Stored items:
Start of Block

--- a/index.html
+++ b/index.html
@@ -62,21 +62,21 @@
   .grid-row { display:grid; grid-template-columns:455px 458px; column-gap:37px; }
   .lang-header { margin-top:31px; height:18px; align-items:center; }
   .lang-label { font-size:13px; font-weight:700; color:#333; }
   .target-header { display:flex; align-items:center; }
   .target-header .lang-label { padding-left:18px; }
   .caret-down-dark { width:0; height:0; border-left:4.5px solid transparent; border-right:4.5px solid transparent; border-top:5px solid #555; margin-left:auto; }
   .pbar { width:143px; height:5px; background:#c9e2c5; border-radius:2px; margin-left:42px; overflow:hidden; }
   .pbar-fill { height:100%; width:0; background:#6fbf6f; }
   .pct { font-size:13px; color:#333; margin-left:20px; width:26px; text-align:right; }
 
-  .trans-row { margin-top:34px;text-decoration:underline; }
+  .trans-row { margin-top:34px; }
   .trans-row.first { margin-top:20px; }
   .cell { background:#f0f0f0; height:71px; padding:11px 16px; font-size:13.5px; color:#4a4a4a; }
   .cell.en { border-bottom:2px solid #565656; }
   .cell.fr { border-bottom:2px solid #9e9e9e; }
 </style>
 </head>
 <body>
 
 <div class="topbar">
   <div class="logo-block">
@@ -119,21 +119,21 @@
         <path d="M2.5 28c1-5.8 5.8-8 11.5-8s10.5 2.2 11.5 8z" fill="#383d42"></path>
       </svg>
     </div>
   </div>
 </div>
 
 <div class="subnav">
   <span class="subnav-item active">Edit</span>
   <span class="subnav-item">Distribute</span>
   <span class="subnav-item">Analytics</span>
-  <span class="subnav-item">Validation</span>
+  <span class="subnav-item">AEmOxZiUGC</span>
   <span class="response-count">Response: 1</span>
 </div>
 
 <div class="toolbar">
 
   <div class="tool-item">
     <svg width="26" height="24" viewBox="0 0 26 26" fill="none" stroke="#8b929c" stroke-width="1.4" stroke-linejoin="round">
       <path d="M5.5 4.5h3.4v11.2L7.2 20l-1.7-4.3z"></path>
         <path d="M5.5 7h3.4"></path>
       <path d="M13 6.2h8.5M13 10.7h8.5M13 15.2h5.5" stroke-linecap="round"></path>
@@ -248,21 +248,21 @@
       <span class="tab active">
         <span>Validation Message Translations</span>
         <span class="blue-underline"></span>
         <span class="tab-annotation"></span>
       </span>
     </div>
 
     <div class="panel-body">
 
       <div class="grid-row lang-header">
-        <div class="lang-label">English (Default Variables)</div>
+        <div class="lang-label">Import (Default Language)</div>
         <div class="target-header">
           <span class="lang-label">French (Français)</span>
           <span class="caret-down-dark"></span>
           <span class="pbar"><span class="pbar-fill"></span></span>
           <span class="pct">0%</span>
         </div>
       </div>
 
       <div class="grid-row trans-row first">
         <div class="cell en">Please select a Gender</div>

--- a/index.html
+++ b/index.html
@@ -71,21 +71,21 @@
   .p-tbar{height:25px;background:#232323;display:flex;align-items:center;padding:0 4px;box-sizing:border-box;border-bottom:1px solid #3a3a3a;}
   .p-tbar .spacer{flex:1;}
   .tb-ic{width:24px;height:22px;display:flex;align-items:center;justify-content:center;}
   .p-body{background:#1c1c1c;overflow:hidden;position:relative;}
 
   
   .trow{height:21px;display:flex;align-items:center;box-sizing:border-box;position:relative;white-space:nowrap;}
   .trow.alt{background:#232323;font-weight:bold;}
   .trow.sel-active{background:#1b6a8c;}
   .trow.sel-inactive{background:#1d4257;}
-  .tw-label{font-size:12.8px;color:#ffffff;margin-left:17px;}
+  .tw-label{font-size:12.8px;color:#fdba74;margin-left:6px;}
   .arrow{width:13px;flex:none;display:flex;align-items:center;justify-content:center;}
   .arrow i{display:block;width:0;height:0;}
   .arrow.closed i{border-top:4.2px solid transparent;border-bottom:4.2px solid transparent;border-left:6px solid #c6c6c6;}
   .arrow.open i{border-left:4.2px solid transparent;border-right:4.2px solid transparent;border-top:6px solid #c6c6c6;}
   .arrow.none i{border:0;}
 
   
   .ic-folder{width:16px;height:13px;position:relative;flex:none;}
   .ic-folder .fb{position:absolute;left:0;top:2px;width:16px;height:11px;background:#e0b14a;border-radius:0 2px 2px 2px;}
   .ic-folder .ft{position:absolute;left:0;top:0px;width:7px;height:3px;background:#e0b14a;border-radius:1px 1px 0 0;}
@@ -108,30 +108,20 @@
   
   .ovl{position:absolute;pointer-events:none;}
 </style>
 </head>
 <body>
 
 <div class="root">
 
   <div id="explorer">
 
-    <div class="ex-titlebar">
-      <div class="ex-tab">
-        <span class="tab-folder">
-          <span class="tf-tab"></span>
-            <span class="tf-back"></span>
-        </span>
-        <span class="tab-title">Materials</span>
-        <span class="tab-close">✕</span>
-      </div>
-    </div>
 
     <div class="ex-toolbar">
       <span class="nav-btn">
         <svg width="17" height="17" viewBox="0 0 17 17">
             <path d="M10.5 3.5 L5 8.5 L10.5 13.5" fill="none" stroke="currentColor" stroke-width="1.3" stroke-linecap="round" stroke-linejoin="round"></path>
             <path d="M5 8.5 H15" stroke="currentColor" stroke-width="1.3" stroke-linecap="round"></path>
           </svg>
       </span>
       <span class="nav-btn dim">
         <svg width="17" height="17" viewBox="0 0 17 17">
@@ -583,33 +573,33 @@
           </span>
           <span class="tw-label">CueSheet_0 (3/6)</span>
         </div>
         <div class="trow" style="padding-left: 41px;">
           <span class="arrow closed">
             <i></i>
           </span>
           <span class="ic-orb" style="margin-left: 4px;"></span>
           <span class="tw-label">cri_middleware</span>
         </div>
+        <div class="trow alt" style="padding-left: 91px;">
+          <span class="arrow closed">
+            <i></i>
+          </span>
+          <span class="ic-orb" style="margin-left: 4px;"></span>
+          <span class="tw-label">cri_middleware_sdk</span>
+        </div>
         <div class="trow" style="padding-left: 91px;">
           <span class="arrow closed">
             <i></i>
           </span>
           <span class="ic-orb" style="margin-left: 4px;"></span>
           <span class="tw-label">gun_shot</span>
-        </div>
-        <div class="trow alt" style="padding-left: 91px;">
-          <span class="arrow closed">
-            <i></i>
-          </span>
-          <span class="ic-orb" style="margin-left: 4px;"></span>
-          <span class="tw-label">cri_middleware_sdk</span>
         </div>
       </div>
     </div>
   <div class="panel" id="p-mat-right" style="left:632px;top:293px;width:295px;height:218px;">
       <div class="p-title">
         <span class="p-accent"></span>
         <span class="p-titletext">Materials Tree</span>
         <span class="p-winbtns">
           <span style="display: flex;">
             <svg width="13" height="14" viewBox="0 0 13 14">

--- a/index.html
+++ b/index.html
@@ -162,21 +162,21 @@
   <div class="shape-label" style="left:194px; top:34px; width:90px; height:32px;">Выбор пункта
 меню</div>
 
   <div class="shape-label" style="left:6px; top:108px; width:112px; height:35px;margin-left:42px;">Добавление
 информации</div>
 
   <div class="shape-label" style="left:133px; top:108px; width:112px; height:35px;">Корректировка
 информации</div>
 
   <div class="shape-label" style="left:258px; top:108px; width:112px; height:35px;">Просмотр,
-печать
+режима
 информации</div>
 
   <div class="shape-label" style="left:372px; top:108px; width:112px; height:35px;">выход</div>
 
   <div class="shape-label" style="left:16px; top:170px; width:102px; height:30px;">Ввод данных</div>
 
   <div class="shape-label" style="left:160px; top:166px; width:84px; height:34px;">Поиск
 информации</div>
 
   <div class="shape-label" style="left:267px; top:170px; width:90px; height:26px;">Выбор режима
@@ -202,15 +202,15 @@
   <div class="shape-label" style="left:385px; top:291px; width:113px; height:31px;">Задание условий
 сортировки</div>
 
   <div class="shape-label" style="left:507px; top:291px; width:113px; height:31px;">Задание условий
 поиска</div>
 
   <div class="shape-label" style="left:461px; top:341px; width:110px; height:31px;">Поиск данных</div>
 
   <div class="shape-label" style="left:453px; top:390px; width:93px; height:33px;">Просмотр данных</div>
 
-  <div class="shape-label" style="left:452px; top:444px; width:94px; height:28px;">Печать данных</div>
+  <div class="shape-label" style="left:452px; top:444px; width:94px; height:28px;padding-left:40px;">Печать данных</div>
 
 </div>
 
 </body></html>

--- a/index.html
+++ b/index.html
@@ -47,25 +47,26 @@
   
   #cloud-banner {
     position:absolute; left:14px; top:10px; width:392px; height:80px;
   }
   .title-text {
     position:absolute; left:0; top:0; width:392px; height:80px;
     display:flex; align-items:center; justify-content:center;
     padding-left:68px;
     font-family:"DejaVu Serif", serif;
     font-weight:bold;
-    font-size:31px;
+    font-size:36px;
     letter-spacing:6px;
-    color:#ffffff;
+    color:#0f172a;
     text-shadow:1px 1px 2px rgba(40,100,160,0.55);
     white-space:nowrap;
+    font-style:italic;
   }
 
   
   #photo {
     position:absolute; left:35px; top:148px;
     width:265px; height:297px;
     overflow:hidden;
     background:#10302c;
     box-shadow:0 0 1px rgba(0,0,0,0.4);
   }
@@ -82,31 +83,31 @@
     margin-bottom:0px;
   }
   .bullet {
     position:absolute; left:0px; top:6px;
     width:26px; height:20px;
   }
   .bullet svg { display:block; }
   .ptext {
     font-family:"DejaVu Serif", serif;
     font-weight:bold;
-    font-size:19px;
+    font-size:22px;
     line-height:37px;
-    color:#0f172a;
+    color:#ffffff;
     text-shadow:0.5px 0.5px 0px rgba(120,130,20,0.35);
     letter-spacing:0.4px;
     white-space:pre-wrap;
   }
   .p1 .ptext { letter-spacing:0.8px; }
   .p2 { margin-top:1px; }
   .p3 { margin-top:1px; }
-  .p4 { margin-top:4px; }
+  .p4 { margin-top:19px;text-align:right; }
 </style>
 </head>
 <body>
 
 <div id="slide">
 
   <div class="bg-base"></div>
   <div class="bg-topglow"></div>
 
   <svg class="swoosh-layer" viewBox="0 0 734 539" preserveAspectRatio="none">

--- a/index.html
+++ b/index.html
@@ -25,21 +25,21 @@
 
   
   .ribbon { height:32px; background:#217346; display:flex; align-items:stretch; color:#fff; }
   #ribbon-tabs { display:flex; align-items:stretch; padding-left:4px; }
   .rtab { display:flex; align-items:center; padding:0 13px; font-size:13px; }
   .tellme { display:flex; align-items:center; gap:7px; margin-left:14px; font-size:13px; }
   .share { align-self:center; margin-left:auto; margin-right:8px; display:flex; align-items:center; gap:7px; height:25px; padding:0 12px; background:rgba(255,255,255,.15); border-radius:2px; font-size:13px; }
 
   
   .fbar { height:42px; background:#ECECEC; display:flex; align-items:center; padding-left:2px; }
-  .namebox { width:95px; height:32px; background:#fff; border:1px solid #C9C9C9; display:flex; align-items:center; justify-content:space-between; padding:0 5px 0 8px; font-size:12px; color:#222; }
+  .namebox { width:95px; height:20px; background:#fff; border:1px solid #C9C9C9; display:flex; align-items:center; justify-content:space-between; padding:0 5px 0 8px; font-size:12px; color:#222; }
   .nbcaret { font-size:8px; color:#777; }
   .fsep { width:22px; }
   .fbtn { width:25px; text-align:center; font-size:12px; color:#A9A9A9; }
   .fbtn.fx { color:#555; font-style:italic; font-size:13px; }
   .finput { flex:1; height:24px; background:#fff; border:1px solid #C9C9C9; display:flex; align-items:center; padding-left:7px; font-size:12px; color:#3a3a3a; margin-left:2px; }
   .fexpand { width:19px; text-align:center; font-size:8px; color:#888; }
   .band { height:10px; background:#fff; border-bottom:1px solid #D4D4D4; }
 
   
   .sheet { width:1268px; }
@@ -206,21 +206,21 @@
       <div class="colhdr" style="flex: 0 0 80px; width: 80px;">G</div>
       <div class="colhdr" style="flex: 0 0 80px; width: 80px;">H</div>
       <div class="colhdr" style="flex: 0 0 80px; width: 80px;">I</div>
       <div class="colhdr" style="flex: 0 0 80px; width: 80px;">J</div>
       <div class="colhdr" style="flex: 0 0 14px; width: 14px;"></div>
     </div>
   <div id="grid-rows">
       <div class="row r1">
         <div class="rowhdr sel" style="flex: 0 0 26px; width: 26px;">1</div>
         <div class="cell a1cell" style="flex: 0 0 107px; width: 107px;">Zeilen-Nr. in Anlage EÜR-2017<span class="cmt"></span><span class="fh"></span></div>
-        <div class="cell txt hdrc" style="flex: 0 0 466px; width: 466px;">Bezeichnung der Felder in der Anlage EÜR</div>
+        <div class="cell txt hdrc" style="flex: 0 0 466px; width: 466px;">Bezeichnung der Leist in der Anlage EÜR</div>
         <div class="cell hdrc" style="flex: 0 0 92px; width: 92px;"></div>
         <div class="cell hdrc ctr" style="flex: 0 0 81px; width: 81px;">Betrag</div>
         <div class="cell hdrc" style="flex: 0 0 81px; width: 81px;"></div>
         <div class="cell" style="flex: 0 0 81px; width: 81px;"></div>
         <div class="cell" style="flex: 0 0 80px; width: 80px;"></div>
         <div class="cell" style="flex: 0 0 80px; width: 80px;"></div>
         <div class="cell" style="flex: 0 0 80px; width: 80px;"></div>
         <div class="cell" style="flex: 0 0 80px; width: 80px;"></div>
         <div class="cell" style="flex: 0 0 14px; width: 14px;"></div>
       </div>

End of Block

### Activity
Only the count is wanted. Count the lines of the data above that include the string "justify".

### Response
5